Pour autant, l’économie mondiale n’est nullement condamnée à la croissance molle. Force est tout d’abord de constater la résilience de l’activité face aux récents chocs : les krachs chinois ont été maîtrisés ; le cours du baril de pétrole ne s’est pas effondré et s’est redressé autour de 50 dollars ; l’amorce de la remontée des taux de la FED n’a pas fait basculer les États-Unis dans la récession. La faiblesse des gains de productivité est par ailleurs logique lors d’une sortie de crise, où la priorité va légitimement au retour des chômeurs vers l’emploi : plus de 15 millions de postes de travail ont ainsi été créés aux États-Unis depuis 2009. Enfin, il existe de multiples sources pour une croissance stable : le décollage de l’Afrique ; l’essor des nouvelles classes moyennes du Sud ; l’économie des données, la robotique et l’intelligence artificielle ; la transition écologique ; les seniors.

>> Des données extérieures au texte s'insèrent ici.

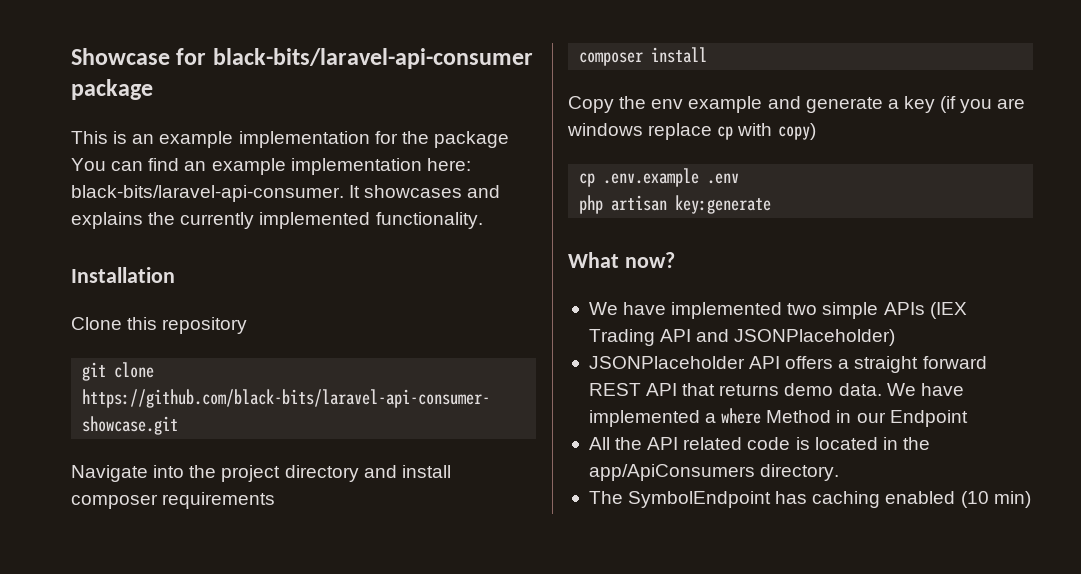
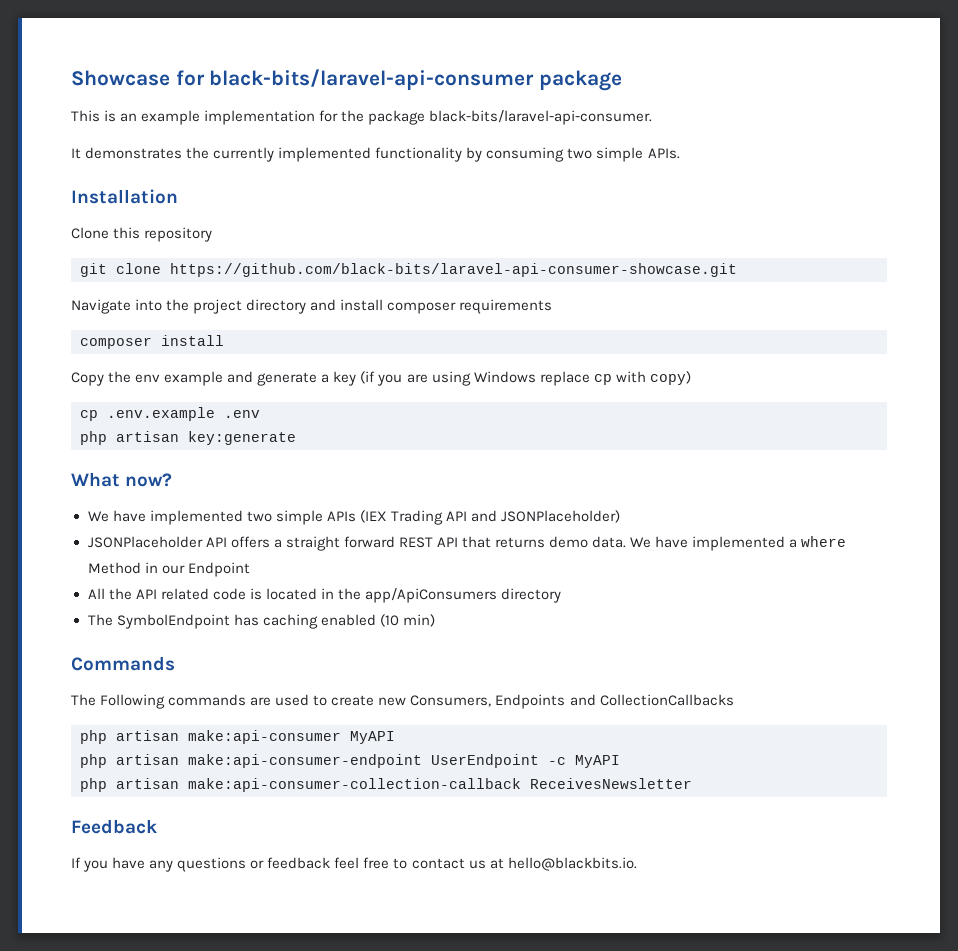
[71,158,471,175] [71,185,501,202] [71,212,483,229] You can find an example implementation here: black-bits/laravel-api-consumer. It showcases and explains the currently implemented functionality. -> [429,110,653,125] [71,147,680,162] black-bits/laravel-api-consumer. // It demonstrates the currently implemented functionality by consuming two simple APIs.
[567,123,643,136] windows -> [431,371,536,386] using Windows
[760,464,840,481] directory. -> [501,588,561,603] directory
(1031, 499) none -> [71,656,175,671] [71,694,734,709] [80,730,395,744] [80,754,620,768] [80,778,692,792] [71,819,157,834] [71,857,637,872] // Commands // The Following commands are used to create new Consumers, Endpoints and CollectionCallbacks // php artisan make:api-consumer MyAPI // php artisan make:api-consumer-endpoint UserEndpoint -c MyAPI // php artisan make:api-consumer-collection-callback ReceivesNewsletter // Feedback // If you have any questions or feedback feel free to contact us at hello@blackbits.io.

Le XXIe siècle n’a aucune raison d’être placé sous le signe d’une grande stagnation. La croissance durable et le plein-emploi sont à portée de la main. Mais ils exigent des politiques actives, en rupture avec la délégation du pilotage économique aux seules banques centrales. La stabilisation des classes moyennes passe par l’accélération du retour au plein-emploi et la lutte contre les inégalités. Une forte initiative doit être engagée pour l’intégration de la jeunesse, dont 15 % se trouve privée de scolarité, de formation ou d’emploi dans les pays développés. La relance de l’investissement productif et de l’innovation implique la mobilisation de l’épargne par une fiscalité raisonnable et la remise en marche du secteur des banques et des assurances, bloqué par une avalanche de normes et de taxes. L’économie mondiale ne dispose plus de marges de manœuvre pour amortir un nouveau choc. Les banques centrales ayant fait leur devoir, il reste aux gouvernements à prendre leurs responsabilités.